Starting this blog feels a little like opening up my journal and inviting the world to read the pages. It is vulnerable and a little scary, but also freeing. I have carried so many stories inside of me. Stories of pain, survival, healing, and joy, and now it is time to share them. My hope is that by writing honestly, I can encourage others who may feel alone in their own battles.

Life has taught me that there is no such thing as perfect. For years I tried to live up to an image of perfection. I grew up competing in pageants, where every smile, every step, every detail was judged. On the outside I often looked confident, but inside I struggled with anxiety, body image, and a constant need to prove myself.

Those early experiences shaped me in ways I did not understand until much later. They fed into an eating disorder, issues with self-worth, and a voice in my head that often told me I was not enough. Looking back, I see how those lies grew louder during my darkest seasons.

In 2018 I had a devastating fall that left me with lasting injuries. I suffered a concussion, a mini-stroke, and later endured an artificial disc replacement surgery. The physical pain was intense, but the emotional toll was even heavier. Knowing that a piece of metal had replaced part of my body made me feel broken in a way I did not know how to process.

The recovery was not just physical. It shook my sense of identity and pushed me into depression. Eventually, I was diagnosed with bipolar disorder. That diagnosis was both terrifying and freeing. Terrifying because of the stigma, but freeing because finally I had a name for the storm I had been fighting silently for so long.

Through that journey I came to lean more deeply on my faith. I clung to verses like 2 Timothy 1:7 For God has not given us a spirit of fear, but of power and of love and of a sound mind. Even in the hardest moments, those words reminded me that I was not defined by my diagnosis or by what I had lost.

If there was ever a reason to keep fighting, it has been my son. Becoming Emerson’s mom changed everything. Motherhood gave me a purpose beyond myself. He has seen me at my strongest and at my weakest. He does not care if the house is messy or if I am tired. He only cares that I am there.

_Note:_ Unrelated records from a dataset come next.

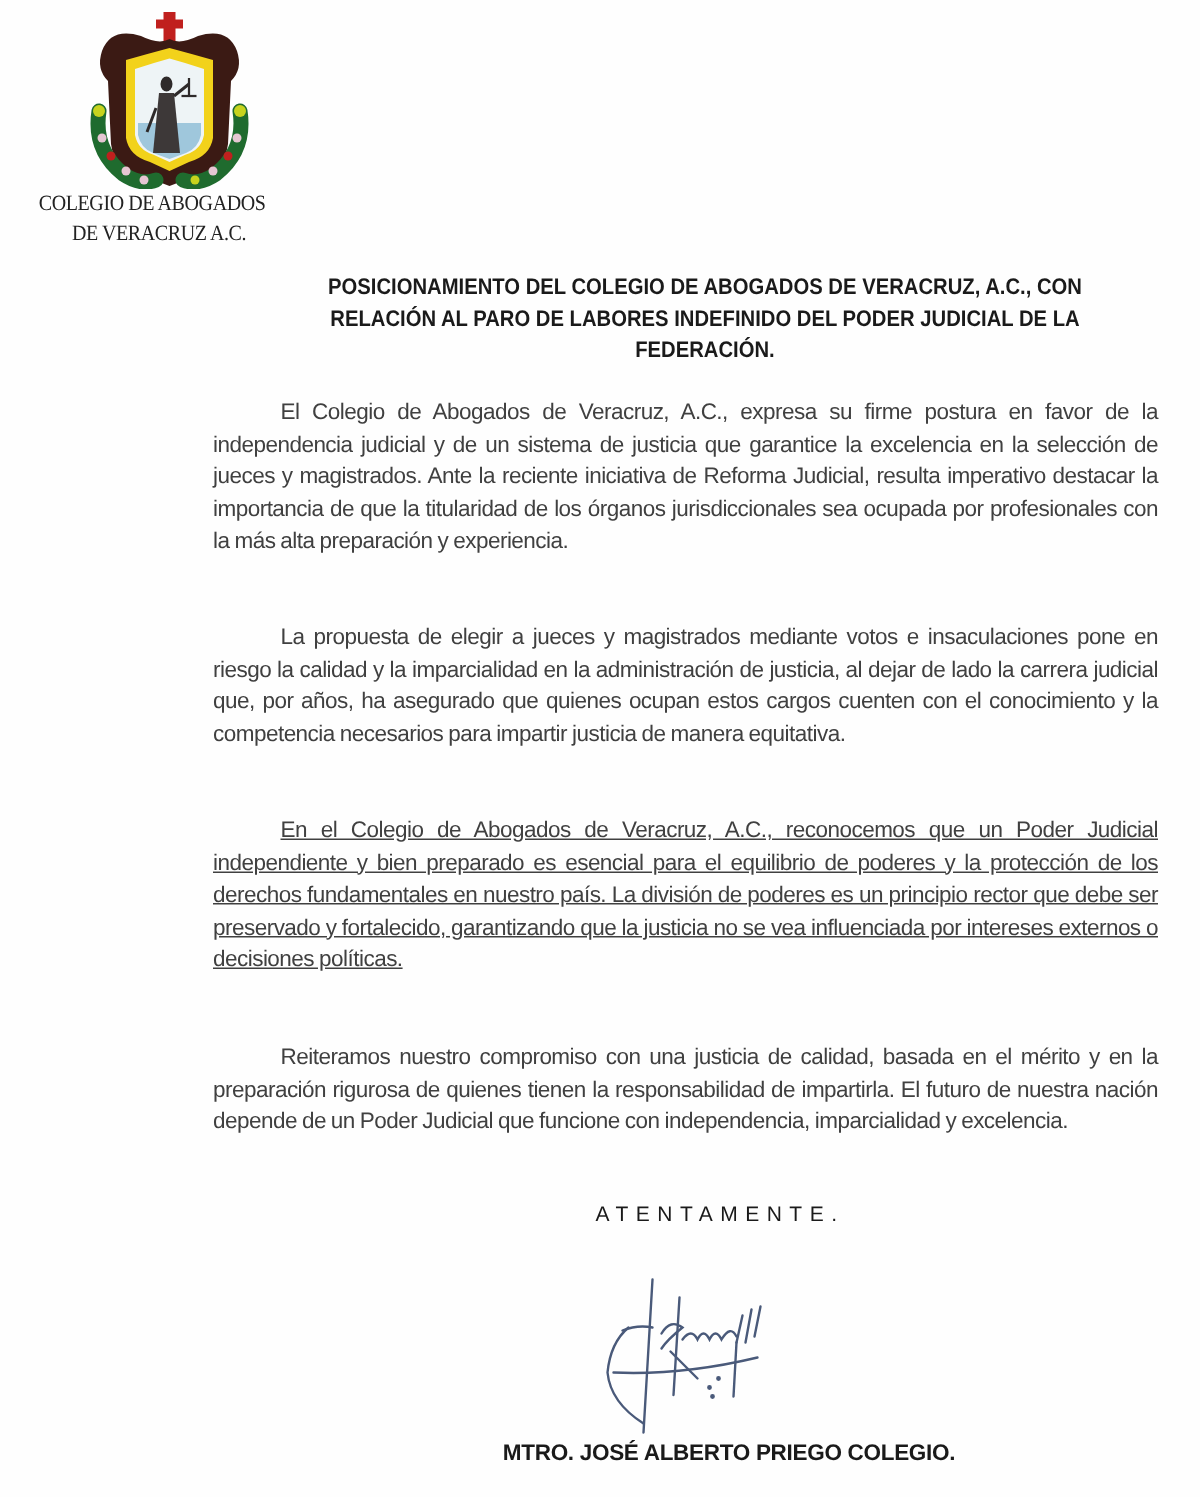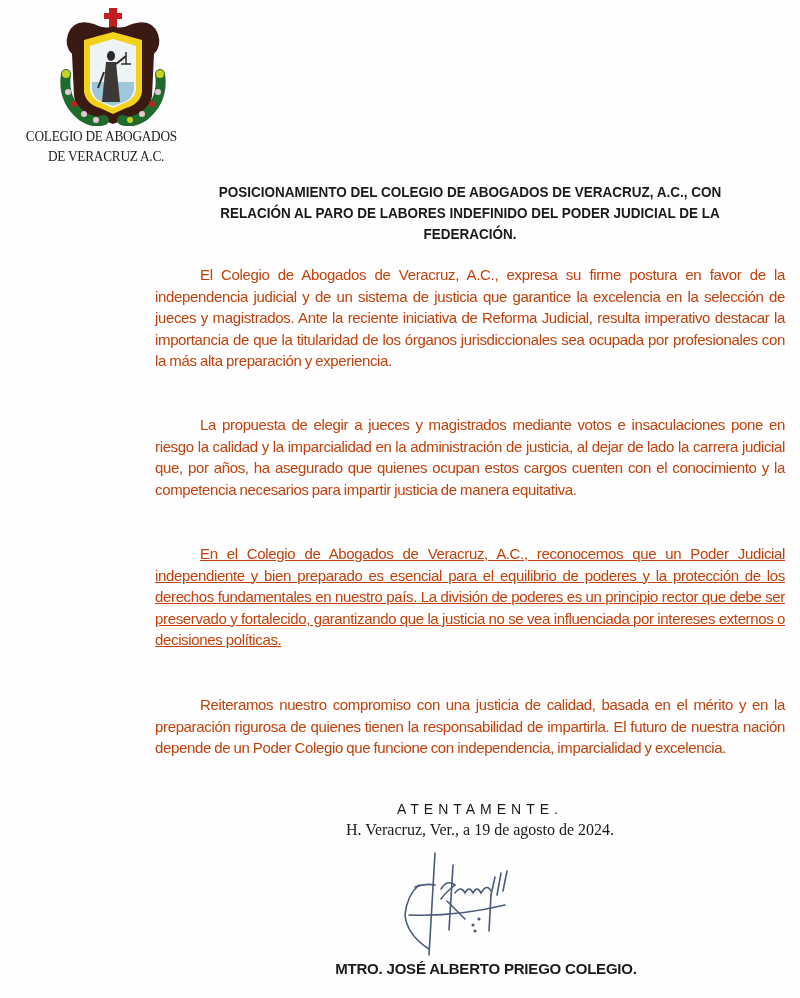"El Colegio de Abogados de" .body-text { color: #c2410c -> #404040; left: 155px -> 142px }
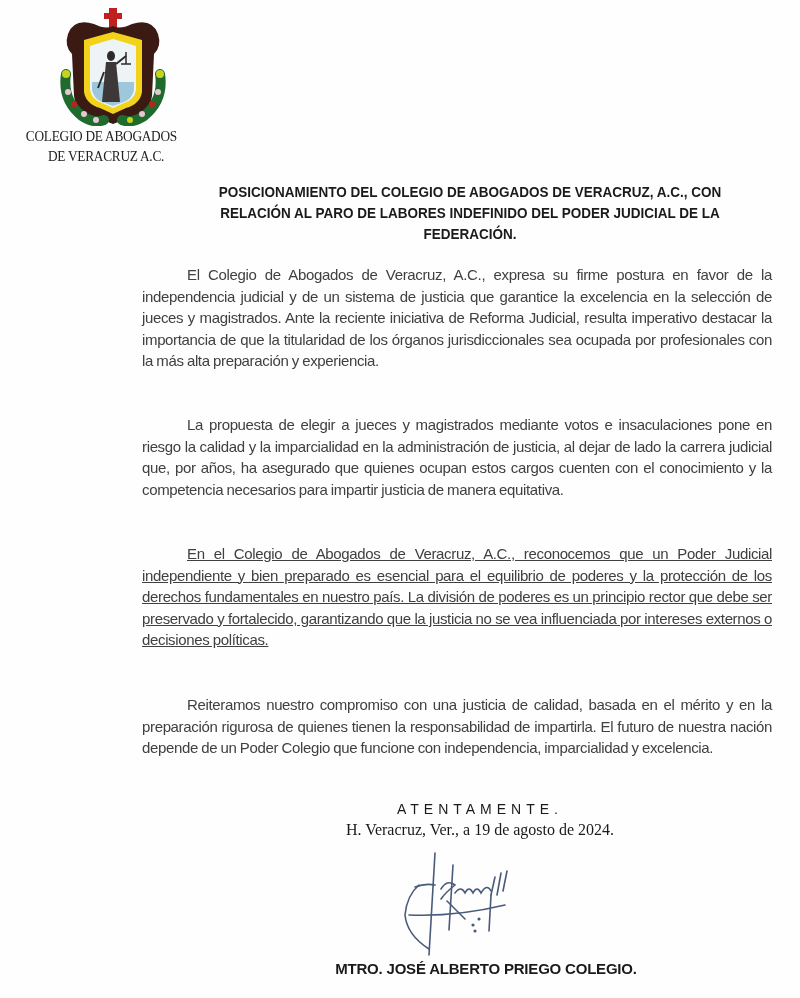"Reiteramos nuestro compromiso con una" p { text: Colegio -> Judicial }
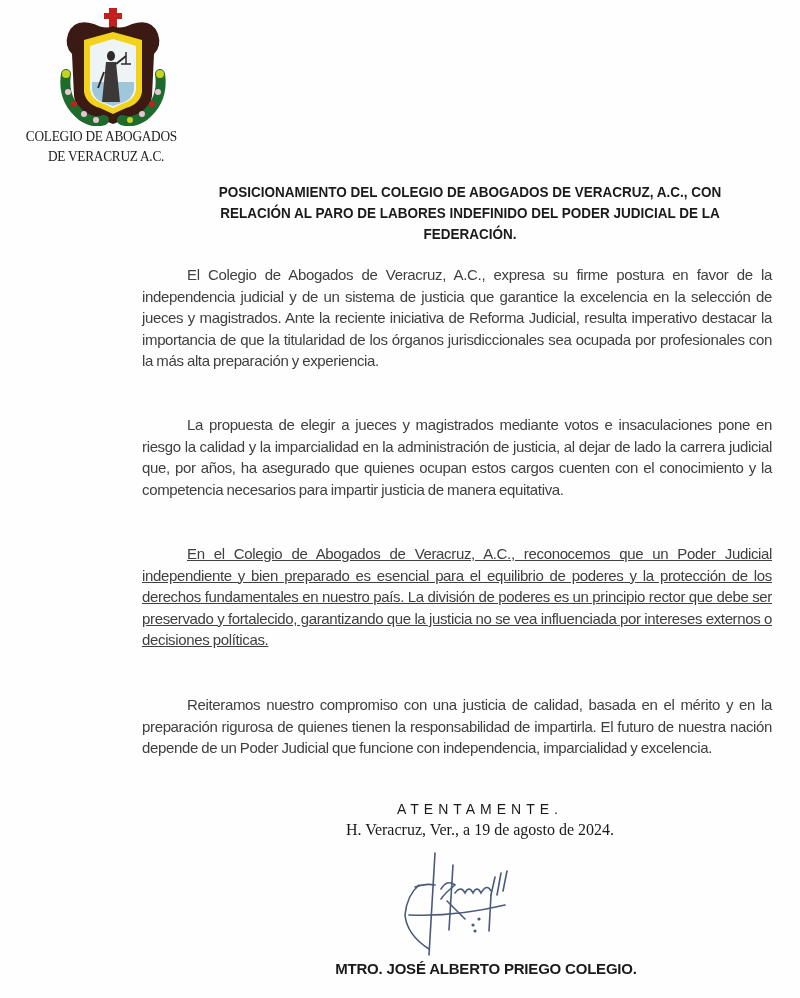"H. Veracruz, Ver., a 19" div.place-date { html: <div>H. Veracruz, Ver., a 19 de agosto de 2024.</div> -> none }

Through his eyes, I have learned that love is not about being flawless. It is about showing up. It is about being present. It is about laughing together even on hard days, praying together when we are scared, and making memories in the little things like baking cookies or taking adventures outside.

He reminds me that brokenness does not make me less of a mother. In fact, it makes me more aware, more compassionate, and more intentional.

This blog is not just a collection of stories. It is an invitation. An invitation to walk with me through the messy, unfiltered parts of life. Here I will share about faith, mental health, resilience, creativity, and the ups and downs of motherhood.

I want this to be a place where we can breathe a little easier, where we can talk about the struggles that are often hidden behind closed doors, and where we can celebrate the beauty that still exists in broken places.

Maybe you are in a season of deep struggle. Maybe you are carrying pain no one else sees. Or maybe you are simply searching for hope and a reminder that you are not alone. My prayer is that these words meet you right where you are and give you strength for the road ahead.

If there is one thing I want you to know it is this: broken does not mean finished. Your story, like mine, is still being written. There is hope, there is healing, and there is beauty even in the mess.

So here is to beginning again, to finding light in the cracks, and to living with faith and purpose even when life does not go the way we planned.

Thank you for being here. This is only the beginning.